**WORK INSTRUCTION**: Your reply should hold only the lines from the records below where "http" occurs.

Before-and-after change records
::::::::

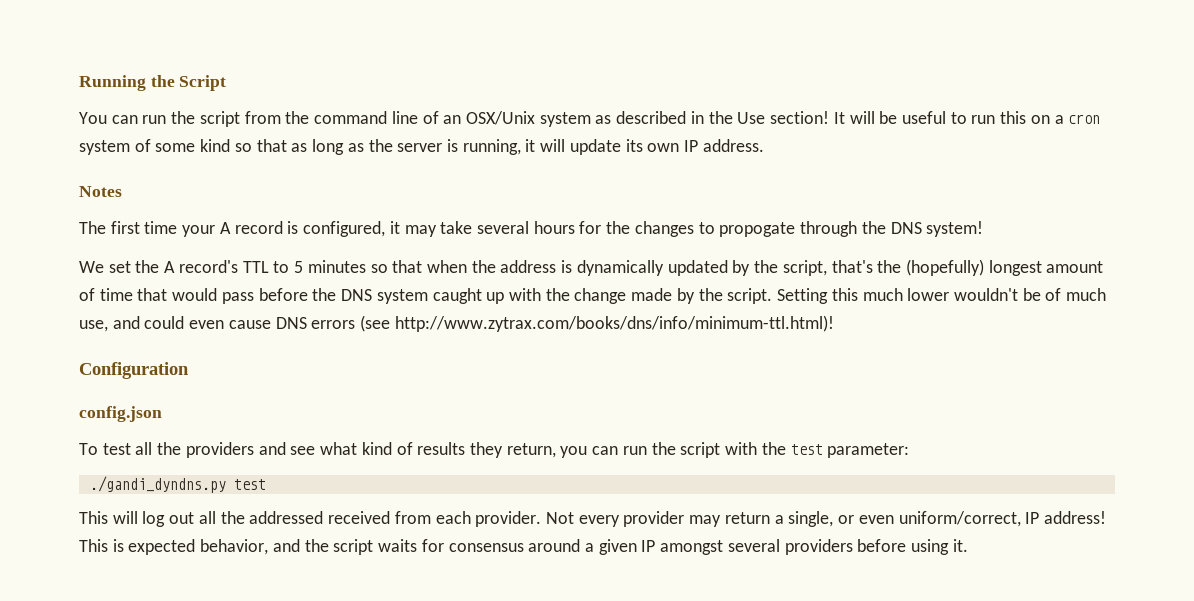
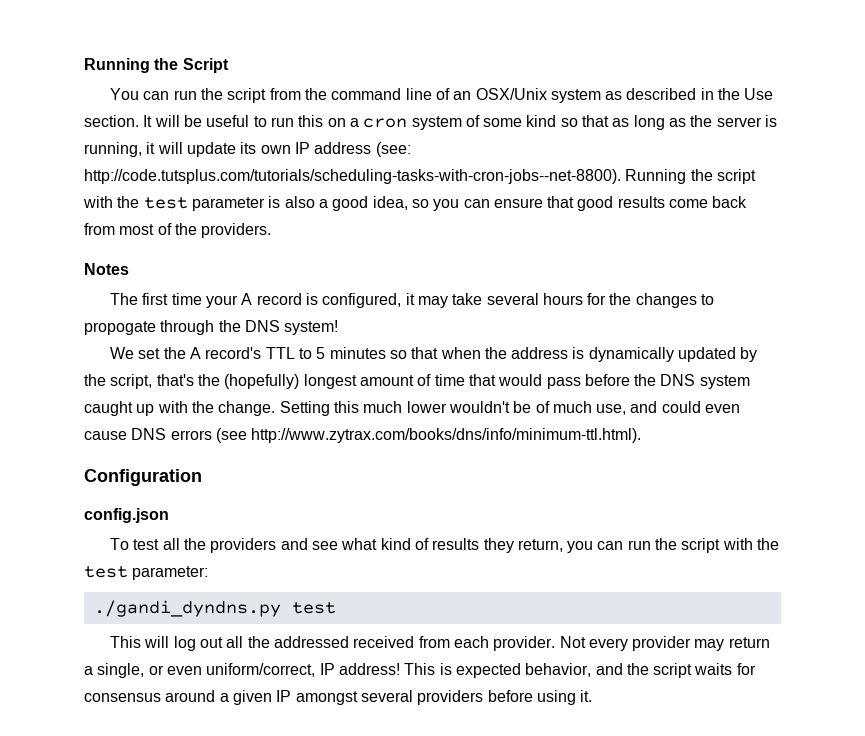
[770,111,830,124] section! -> [84,115,139,127] section.
[702,139,764,152] address. -> [314,142,411,157] [84,169,756,184] [83,196,748,211] [84,223,272,238] address (see: http://code.tutsplus.com/tutorials/scheduling-tasks-with-cron-jobs--net-8800). Running the script with the test parameter is also a good idea, so you can ensure that good results come back from most of the providers.
[574,288,773,304] change made by the script. -> [218,401,276,416] change.
[394,315,834,332] http://www.zytrax.com/books/dns/info/minimum-ttl.html)! -> [251,428,642,443] http://www.zytrax.com/books/dns/info/minimum-ttl.html).

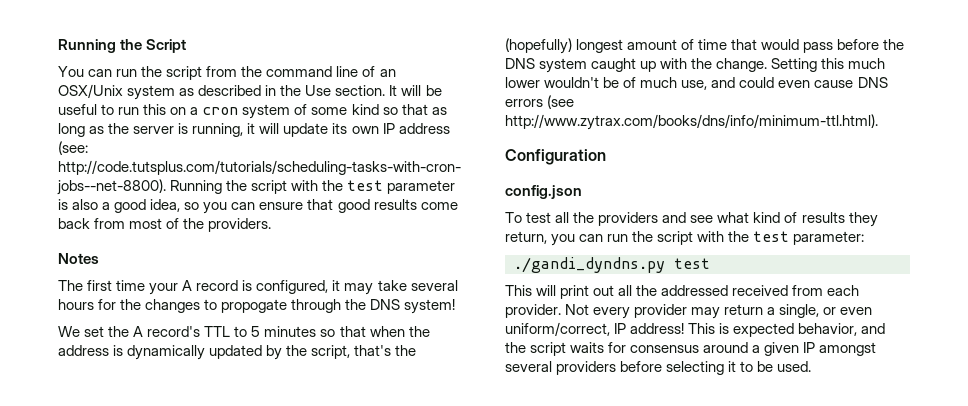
[173,636,196,651] log -> [560,285,590,299] print
[536,690,593,705] using it. -> [666,361,812,375] selecting it to be used.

::::::::

**RESULT BELOW**:
[702,139,764,152] address. -> [314,142,411,157] [84,169,756,184] [83,196,748,211] [84,223,272,238] address (see: http://code.tutsplus.com/tutorials/scheduling-tasks-with-cron-jobs--net-8800). Running the script with the test parameter is also a good idea, so you can ensure that good results come back from most of the providers.
[394,315,834,332] http://www.zytrax.com/books/dns/info/minimum-ttl.html)! -> [251,428,642,443] http://www.zytrax.com/books/dns/info/minimum-ttl.html).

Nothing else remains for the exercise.